- Your assignment -
Exactly reproduce all the records, keeping pictures out of the copy.

- Dataset entries -
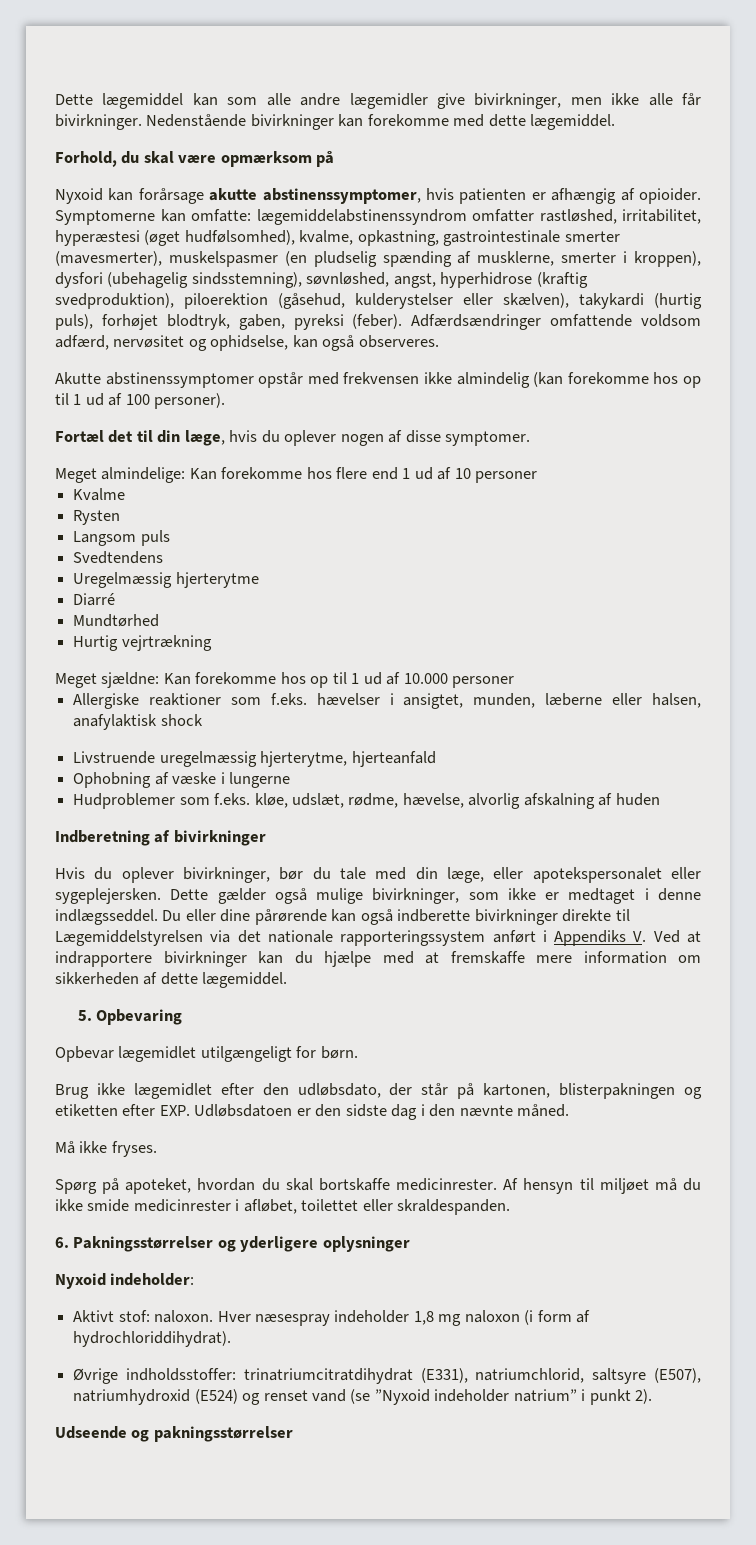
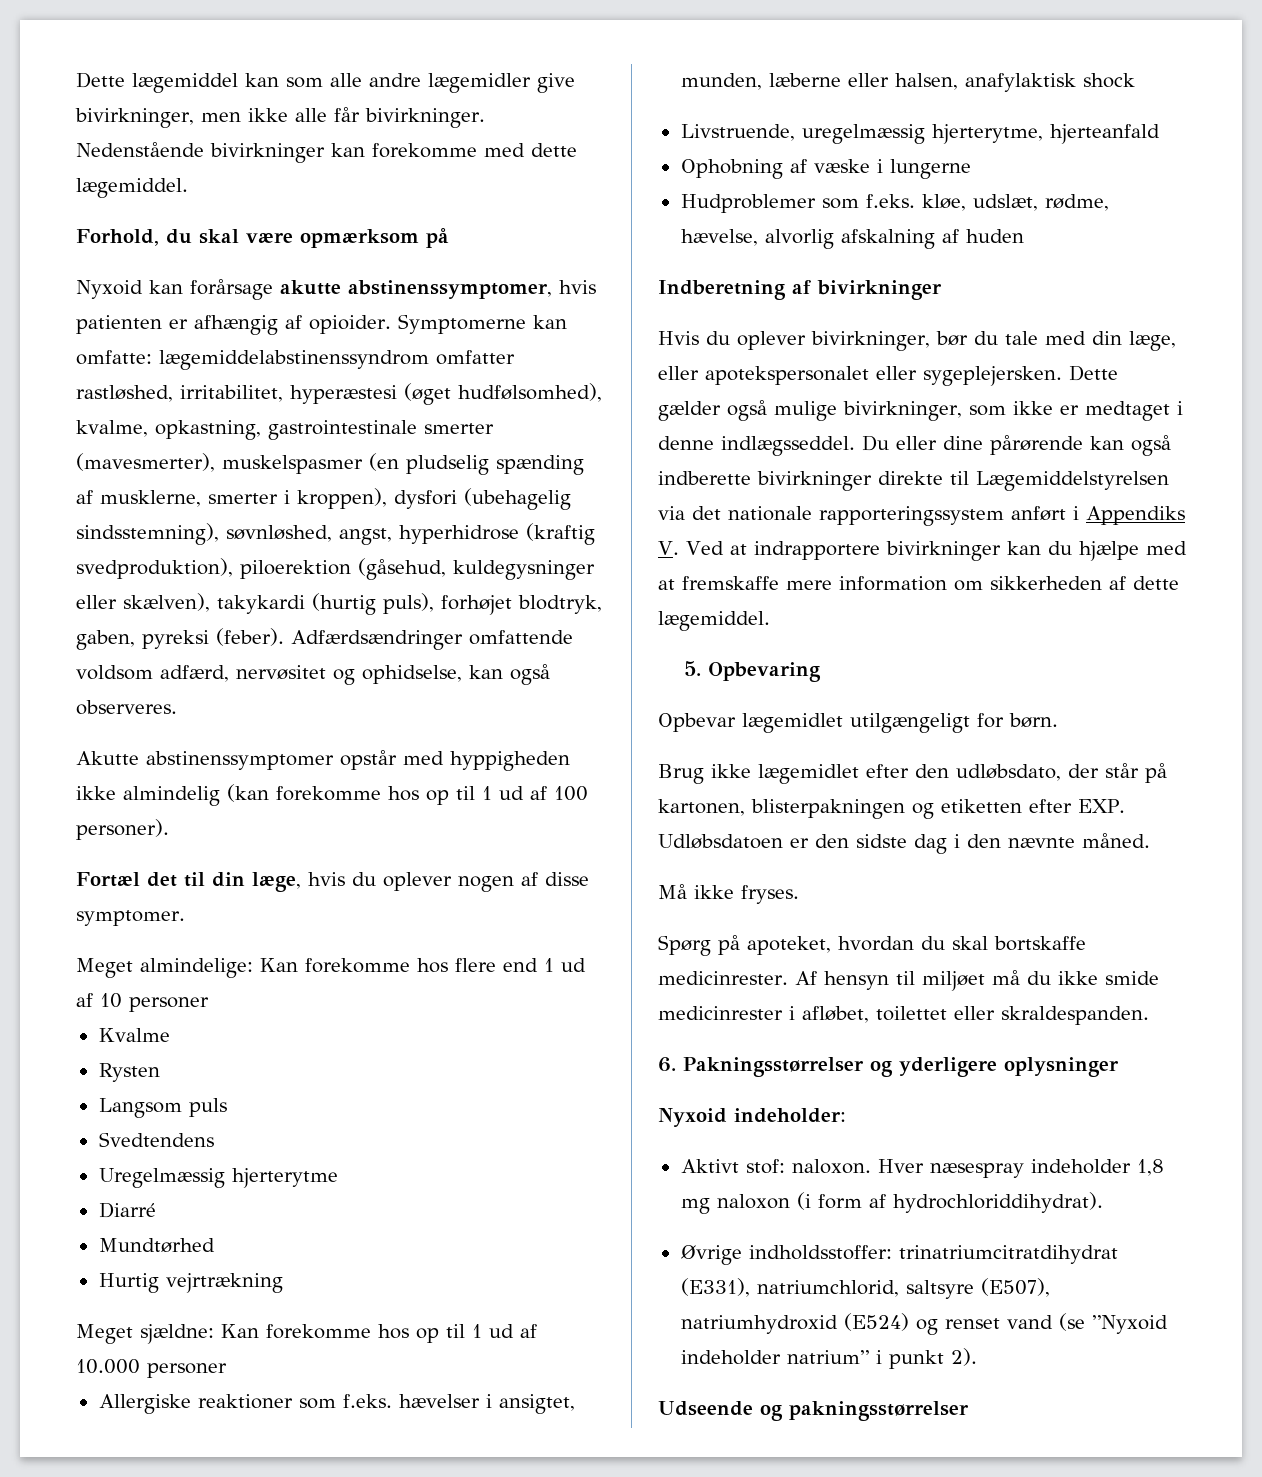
- Symptomerne kan omfatte: lægemiddelabstinenssyndrom omfatter rastløshed, irritabilitet, hyperæstesi (øget hudfølsomhed), kvalme, opkastning, gastrointestinale smerter (mavesmerter), muskelspasmer (en pludselig spænding af musklerne, smerter i kroppen), dysfori (ubehagelig sindsstemning), søvnløshed, angst, hyperhidrose (kraftig svedproduktion), piloerektion (gåsehud, kulderystelser eller skælven), takykardi (hurtig puls), forhøjet blodtryk, gaben, pyreksi (feber).
+ Symptomerne kan omfatte: lægemiddelabstinenssyndrom omfatter rastløshed, irritabilitet, hyperæstesi (øget hudfølsomhed), kvalme, opkastning, gastrointestinale smerter (mavesmerter), muskelspasmer (en pludselig spænding af musklerne, smerter i kroppen), dysfori (ubehagelig sindsstemning), søvnløshed, angst, hyperhidrose (kraftig svedproduktion), piloerektion (gåsehud, kuldegysninger eller skælven), takykardi (hurtig puls), forhøjet blodtryk, gaben, pyreksi (feber).
- Akutte abstinenssymptomer opstår med frekvensen ikke almindelig (kan forekomme hos op til 1 ud af 100 personer).
+ Akutte abstinenssymptomer opstår med hyppigheden ikke almindelig (kan forekomme hos op til 1 ud af 100 personer).
- Livstruende uregelmæssig hjerterytme, hjerteanfald
+ Livstruende, uregelmæssig hjerterytme, hjerteanfald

- Written solution -
- Symptomerne kan omfatte: lægemiddelabstinenssyndrom omfatter rastløshed, irritabilitet, hyperæstesi (øget hudfølsomhed), kvalme, opkastning, gastrointestinale smerter (mavesmerter), muskelspasmer (en pludselig spænding af musklerne, smerter i kroppen), dysfori (ubehagelig sindsstemning), søvnløshed, angst, hyperhidrose (kraftig svedproduktion), piloerektion (gåsehud, kulderystelser eller skælven), takykardi (hurtig puls), forhøjet blodtryk, gaben, pyreksi (feber).
+ Symptomerne kan omfatte: lægemiddelabstinenssyndrom omfatter rastløshed, irritabilitet, hyperæstesi (øget hudfølsomhed), kvalme, opkastning, gastrointestinale smerter (mavesmerter), muskelspasmer (en pludselig spænding af musklerne, smerter i kroppen), dysfori (ubehagelig sindsstemning), søvnløshed, angst, hyperhidrose (kraftig svedproduktion), piloerektion (gåsehud, kuldegysninger eller skælven), takykardi (hurtig puls), forhøjet blodtryk, gaben, pyreksi (feber).
- Akutte abstinenssymptomer opstår med frekvensen ikke almindelig (kan forekomme hos op til 1 ud af 100 personer).
+ Akutte abstinenssymptomer opstår med hyppigheden ikke almindelig (kan forekomme hos op til 1 ud af 100 personer).
- Livstruende uregelmæssig hjerterytme, hjerteanfald
+ Livstruende, uregelmæssig hjerterytme, hjerteanfald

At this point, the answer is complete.